→ TASK PROMPT: Below are the records; copy exactly the stretch from the line containing "HÔTEL MERCURE PEYRAGUDES" through the line containing "JONATHON: 10 -> 5", both ends included, and nothing else.

→ DATA SUPPLIED:
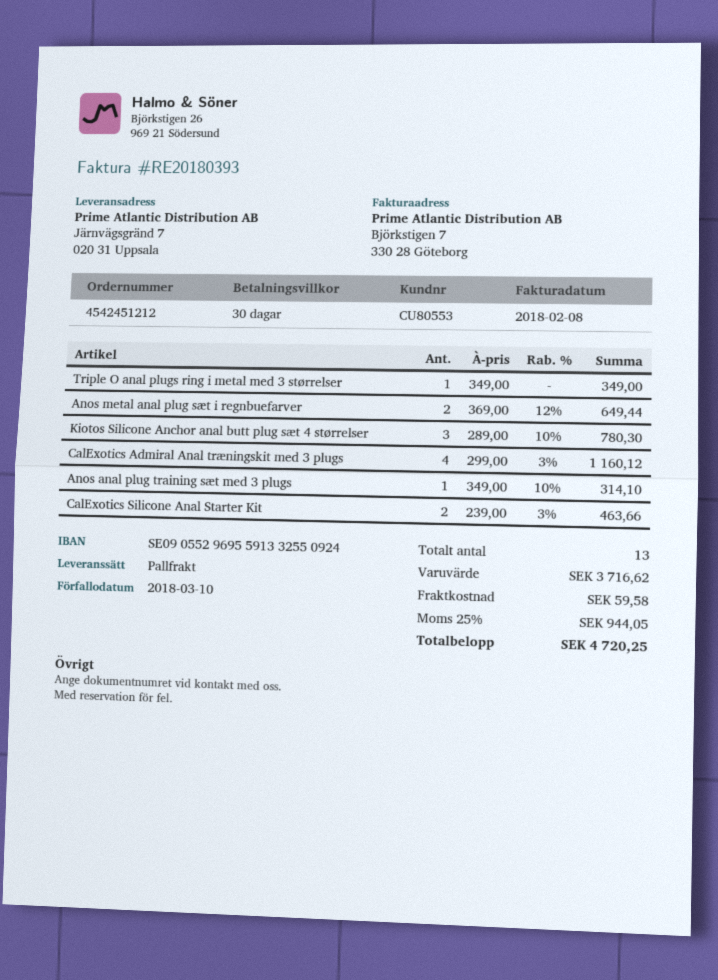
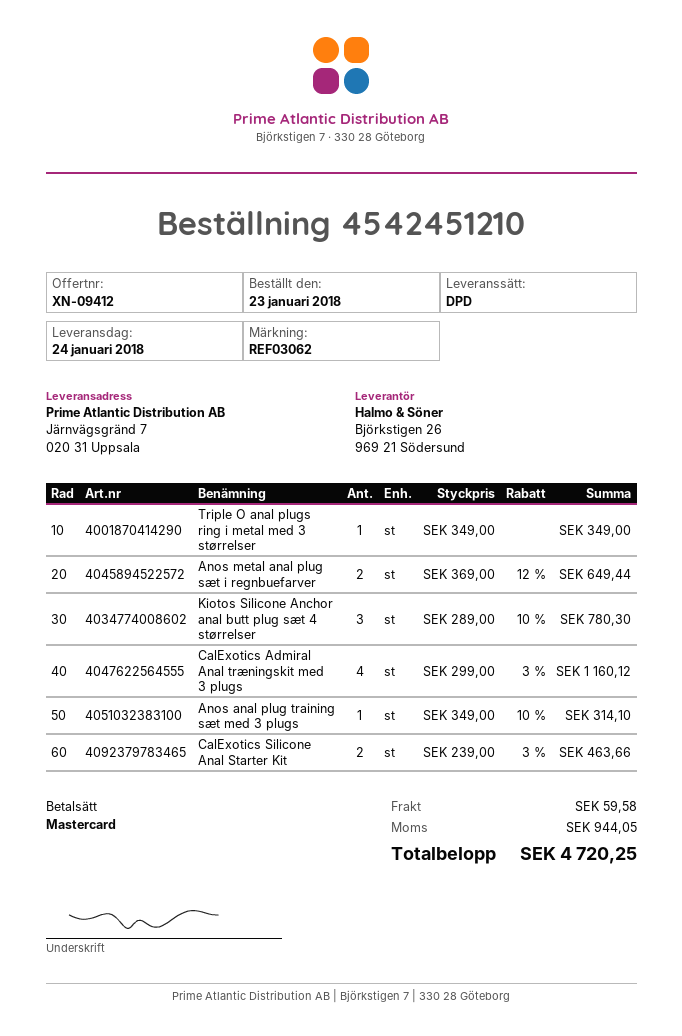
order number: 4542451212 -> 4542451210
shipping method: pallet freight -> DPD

--

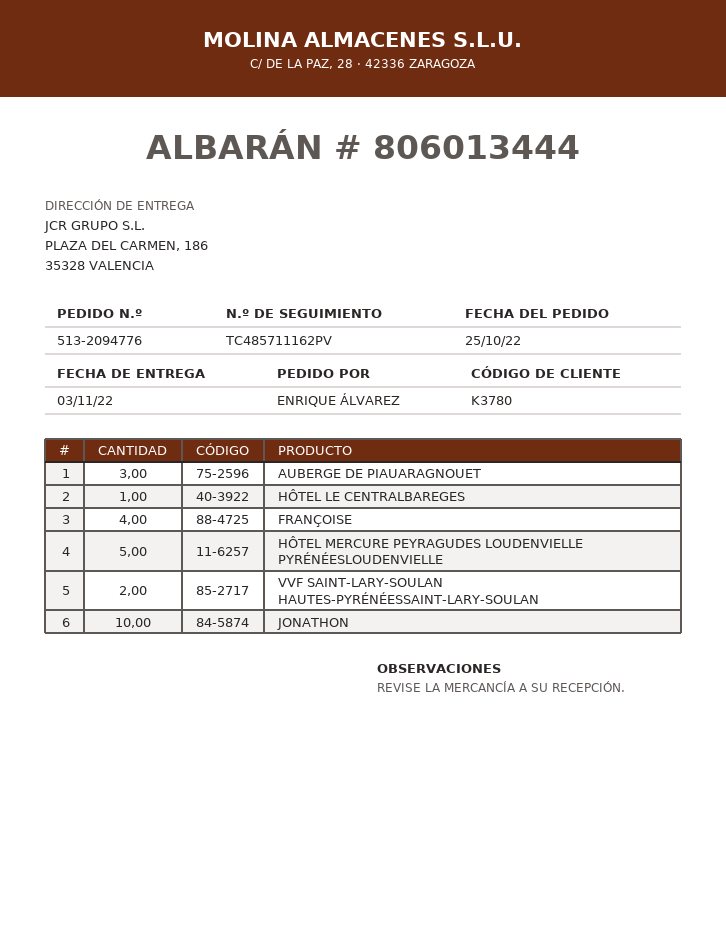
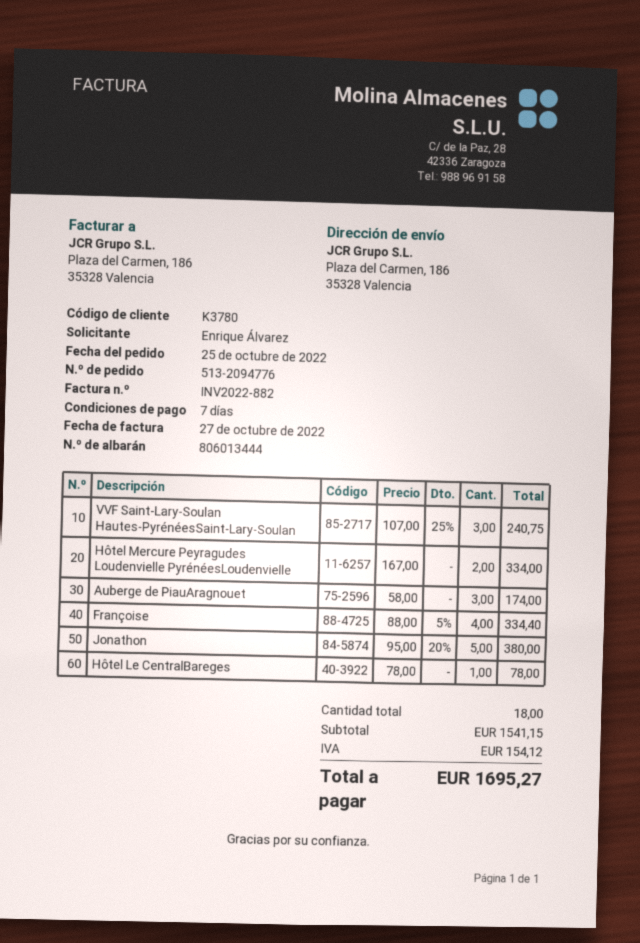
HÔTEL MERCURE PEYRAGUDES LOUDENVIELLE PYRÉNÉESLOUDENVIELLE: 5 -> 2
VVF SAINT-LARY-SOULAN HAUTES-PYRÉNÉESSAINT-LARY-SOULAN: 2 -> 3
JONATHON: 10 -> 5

→ REPLY:
HÔTEL MERCURE PEYRAGUDES LOUDENVIELLE PYRÉNÉESLOUDENVIELLE: 5 -> 2
VVF SAINT-LARY-SOULAN HAUTES-PYRÉNÉESSAINT-LARY-SOULAN: 2 -> 3
JONATHON: 10 -> 5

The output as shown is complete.